● **Work instruction**:
For the data that follows, return each line unchanged and drop the pictures.
++++ Provided data ++++
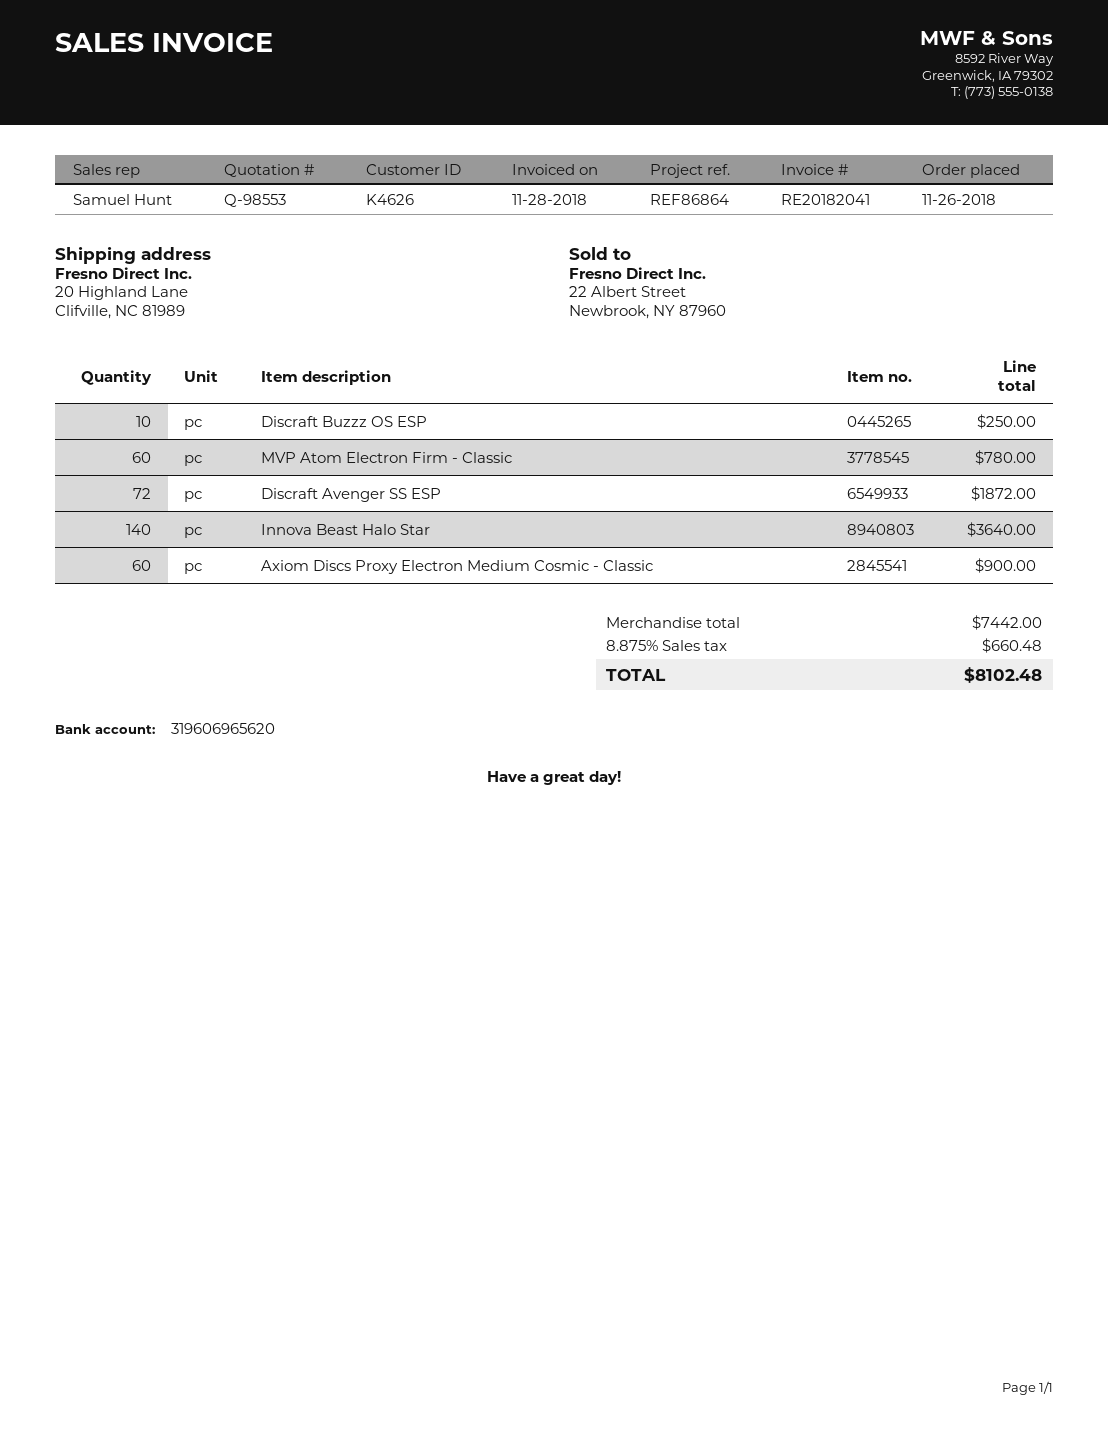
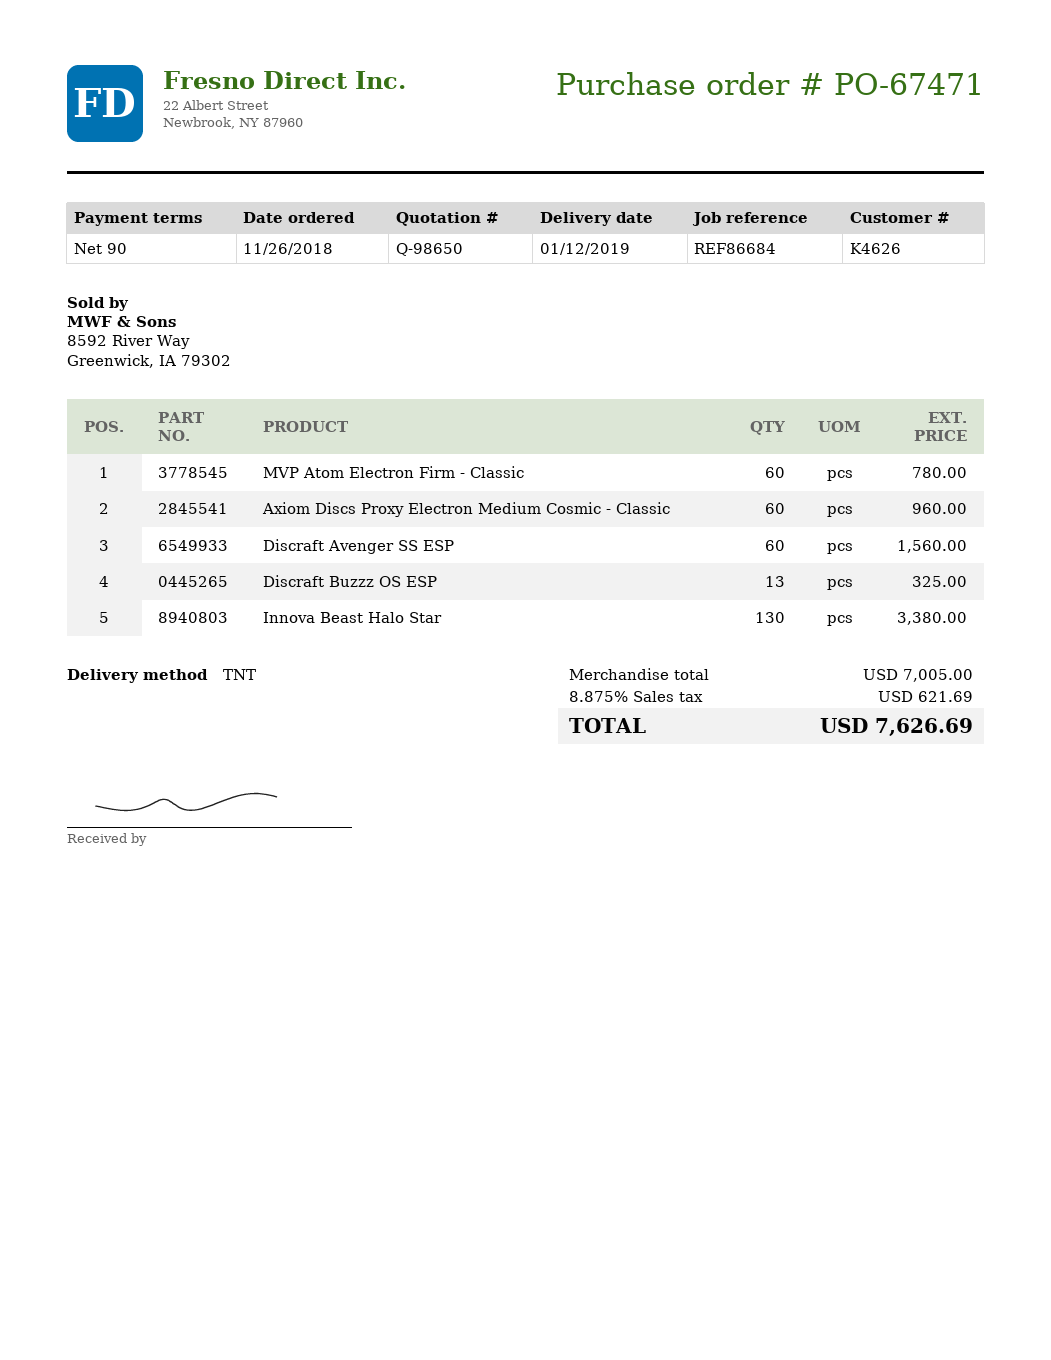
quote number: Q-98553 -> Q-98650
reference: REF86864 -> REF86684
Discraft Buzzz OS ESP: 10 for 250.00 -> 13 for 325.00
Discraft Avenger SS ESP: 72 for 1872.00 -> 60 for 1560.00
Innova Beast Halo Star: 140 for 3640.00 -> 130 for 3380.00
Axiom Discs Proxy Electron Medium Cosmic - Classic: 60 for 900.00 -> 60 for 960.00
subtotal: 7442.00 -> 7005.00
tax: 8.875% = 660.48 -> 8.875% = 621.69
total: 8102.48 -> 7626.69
++++
● **Exercise solution**:
quote number: Q-98553 -> Q-98650
reference: REF86864 -> REF86684
Discraft Buzzz OS ESP: 10 for 250.00 -> 13 for 325.00
Discraft Avenger SS ESP: 72 for 1872.00 -> 60 for 1560.00
Innova Beast Halo Star: 140 for 3640.00 -> 130 for 3380.00
Axiom Discs Proxy Electron Medium Cosmic - Classic: 60 for 900.00 -> 60 for 960.00
subtotal: 7442.00 -> 7005.00
tax: 8.875% = 660.48 -> 8.875% = 621.69
total: 8102.48 -> 7626.69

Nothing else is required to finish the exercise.